Read the data below line by line and state how many lines hold "into". Nothing else belongs in the answer.

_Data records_
Content starts

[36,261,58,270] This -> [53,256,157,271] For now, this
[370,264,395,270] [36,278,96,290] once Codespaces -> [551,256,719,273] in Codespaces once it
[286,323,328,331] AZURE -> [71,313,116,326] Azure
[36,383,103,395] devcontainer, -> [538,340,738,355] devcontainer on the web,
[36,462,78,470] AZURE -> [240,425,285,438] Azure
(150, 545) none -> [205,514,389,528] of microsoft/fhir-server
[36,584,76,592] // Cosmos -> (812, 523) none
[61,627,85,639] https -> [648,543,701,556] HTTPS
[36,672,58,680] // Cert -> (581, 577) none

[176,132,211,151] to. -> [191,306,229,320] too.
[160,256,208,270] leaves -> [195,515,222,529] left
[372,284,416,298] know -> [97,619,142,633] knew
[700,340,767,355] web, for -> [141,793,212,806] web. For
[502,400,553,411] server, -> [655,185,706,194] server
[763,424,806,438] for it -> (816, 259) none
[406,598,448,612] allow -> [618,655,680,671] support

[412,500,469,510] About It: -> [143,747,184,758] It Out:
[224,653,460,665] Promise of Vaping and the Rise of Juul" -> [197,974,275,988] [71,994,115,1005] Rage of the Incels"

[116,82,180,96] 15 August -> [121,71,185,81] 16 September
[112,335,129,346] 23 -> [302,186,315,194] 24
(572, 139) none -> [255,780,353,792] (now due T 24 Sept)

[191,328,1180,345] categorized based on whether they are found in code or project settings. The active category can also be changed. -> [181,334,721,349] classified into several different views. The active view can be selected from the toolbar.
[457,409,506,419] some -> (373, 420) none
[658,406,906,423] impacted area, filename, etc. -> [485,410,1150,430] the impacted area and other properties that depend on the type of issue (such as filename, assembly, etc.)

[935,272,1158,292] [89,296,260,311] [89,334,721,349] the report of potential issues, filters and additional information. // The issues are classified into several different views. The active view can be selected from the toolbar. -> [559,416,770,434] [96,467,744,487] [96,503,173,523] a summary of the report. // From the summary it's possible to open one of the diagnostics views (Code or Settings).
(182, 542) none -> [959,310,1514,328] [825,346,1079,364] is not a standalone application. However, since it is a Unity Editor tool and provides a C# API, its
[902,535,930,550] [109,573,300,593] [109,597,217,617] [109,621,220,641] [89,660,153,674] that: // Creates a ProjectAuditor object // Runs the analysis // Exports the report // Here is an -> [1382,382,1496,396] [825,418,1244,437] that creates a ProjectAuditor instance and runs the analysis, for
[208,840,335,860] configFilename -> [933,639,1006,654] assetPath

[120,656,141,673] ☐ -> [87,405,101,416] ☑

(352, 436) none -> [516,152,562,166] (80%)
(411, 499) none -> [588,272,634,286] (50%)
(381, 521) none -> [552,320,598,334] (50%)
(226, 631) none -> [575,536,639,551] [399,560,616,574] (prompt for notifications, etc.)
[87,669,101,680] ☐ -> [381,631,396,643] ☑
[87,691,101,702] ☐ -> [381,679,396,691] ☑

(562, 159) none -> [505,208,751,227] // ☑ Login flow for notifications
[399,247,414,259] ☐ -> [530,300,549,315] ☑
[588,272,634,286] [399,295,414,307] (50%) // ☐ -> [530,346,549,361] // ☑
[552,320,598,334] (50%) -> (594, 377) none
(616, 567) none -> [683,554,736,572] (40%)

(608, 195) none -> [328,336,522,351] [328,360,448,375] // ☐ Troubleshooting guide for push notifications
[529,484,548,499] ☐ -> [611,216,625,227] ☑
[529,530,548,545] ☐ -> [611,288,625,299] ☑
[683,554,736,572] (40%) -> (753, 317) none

Content ends

_Solution for this problem_
2